Se percató de que en el cuello de la chica, justo donde antes le había pasado la hoja de ortiga, se había producido ya una especie de rasguño enrojecido. Saboreó otra vez la sensación intensa y placentera de que todo iba perfectamente.

Había comprobado el efecto de la ortiga, pero le quedaba la duda —mera curiosidad infantil— del ácido. Y decidió aclarar también ese punto. Se pasó la esponja por la barriga. Probaría sobre sí mismo la sensación que viviría Clara al cabo de pocas horas. Cubrió el lado izquierdo, desde el ombligo hasta el costado. Deseó que la molestia fuera lo más desagradable posible.

Secó el cuerpo de la chica y volvió a ponerle las bragas y el camisón.

También él se vistió. No tenía sentido que se quedara en la cama, no habría conseguido conciliar el sueño y media hora después tenía que estar despierto.

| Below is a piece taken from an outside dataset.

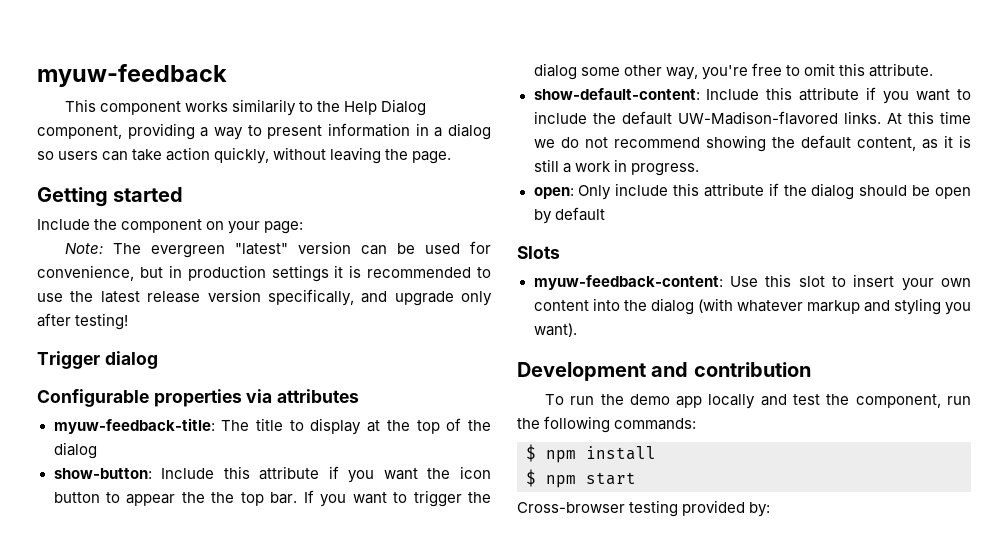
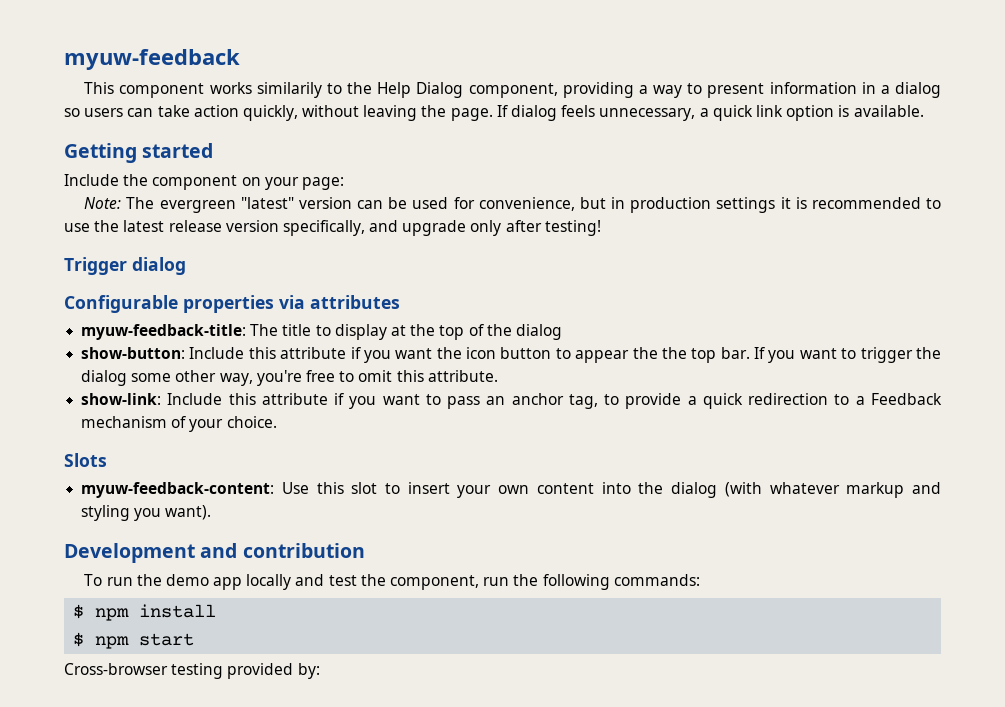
(452, 157) none -> [496,105,924,121] If dialog feels unnecessary, a quick link option is available.
[533,88,700,100] show-default-content: -> [81,393,162,405] show-link:
[533,111,971,125] [533,135,971,152] [533,159,699,176] [533,183,972,200] [533,207,605,224] include the default UW-Madison-flavored links. At this time we do not recommend showing the default content, as it is still a work in progress. // open: Only include this attribute if the dialog should be open by default -> [447,393,942,409] [81,416,277,432] pass an anchor tag, to provide a quick redirection to a Feedback mechanism of your choice.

Abandonó el apartamento 8A a las 3.50. Fue al ascensor y, sin dudarlo, apretó el botón del vestíbulo. Esa mañana nada le empujaba a subir a la terraza.

9

Era algo excepcional. Que no sintiera la necesidad de introducir una bala, girar el tambor y acercar el cañón de la pistola a su sien, era algo muy excepcional.

Y esa mañana no había habido ni un amago de ruleta rusa, ni una mínima incertidumbre. Esa mañana quería vivir. Su vida merecía ser vivida. Una prueba más de que Clara había ocupado un lugar muy especial en su existencia y que, lo quisiera o no, la chica estaba empujando su vida hacia una dirección nunca experimentada.

Desde que se enganchó al peligroso juego de vida o muerte, había habido distintos momentos que un psicólogo calificaría de «eufóricos». Momentos en los que la energía vital fluía en sus venas como en las venas de los demás mortales. Incluso había llegado a tomar la decisión de «volver a la cama» sin levantarse del colchón donde había pasado la noche. No necesitaba subir a la azotea, asomarse al borde de un puente, balancearse en el andén del metro o bajar hasta la orilla del Illinois. Otras veces había tomado la decisión más importante del día con total discreción, lejos de cualquier teatralidad, en su estudio, en el apartamento de un vecino o dando un simple paseo por la calle. Pero siempre había habido un breve, brevísimo momento de duda.